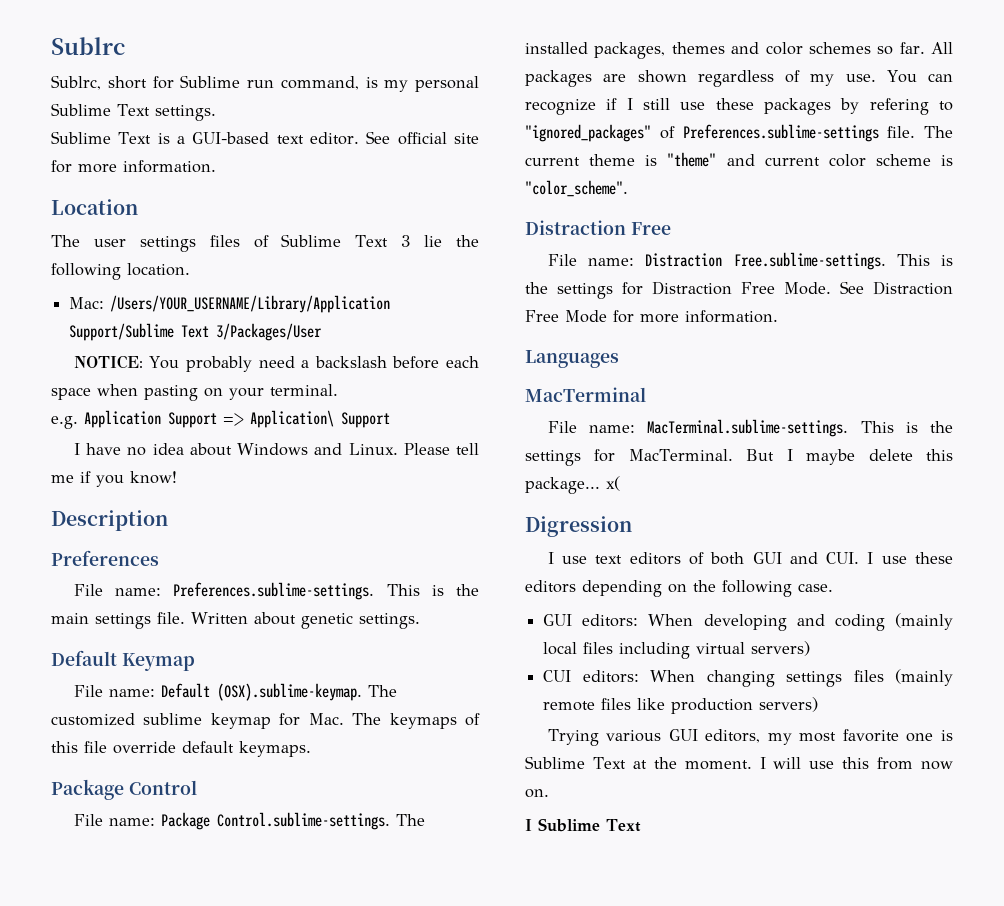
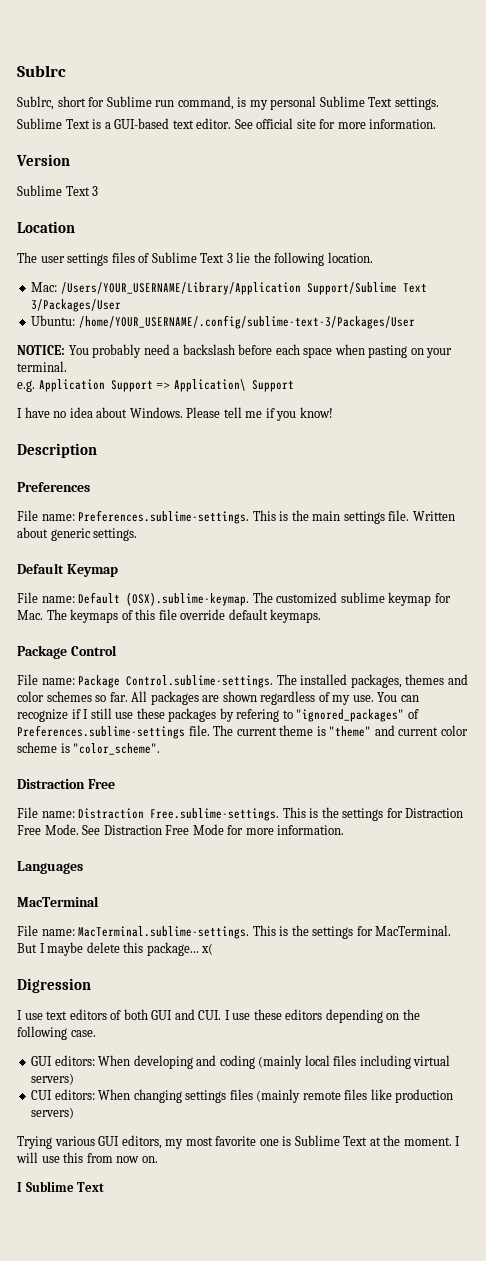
+ Version
+ Sublime Text 3
+ Ubuntu: /home/YOUR_USERNAME/.config/sublime-text-3/Packages/User
- I have no idea about Windows and Linux.
+ I have no idea about Windows.
- Written about genetic settings.
+ Written about generic settings.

* * * * * * * * *

Search the material above for the string "Windows", and copy every line in which it turns up.

# [Exercise answer]
- I have no idea about Windows and Linux.
+ I have no idea about Windows.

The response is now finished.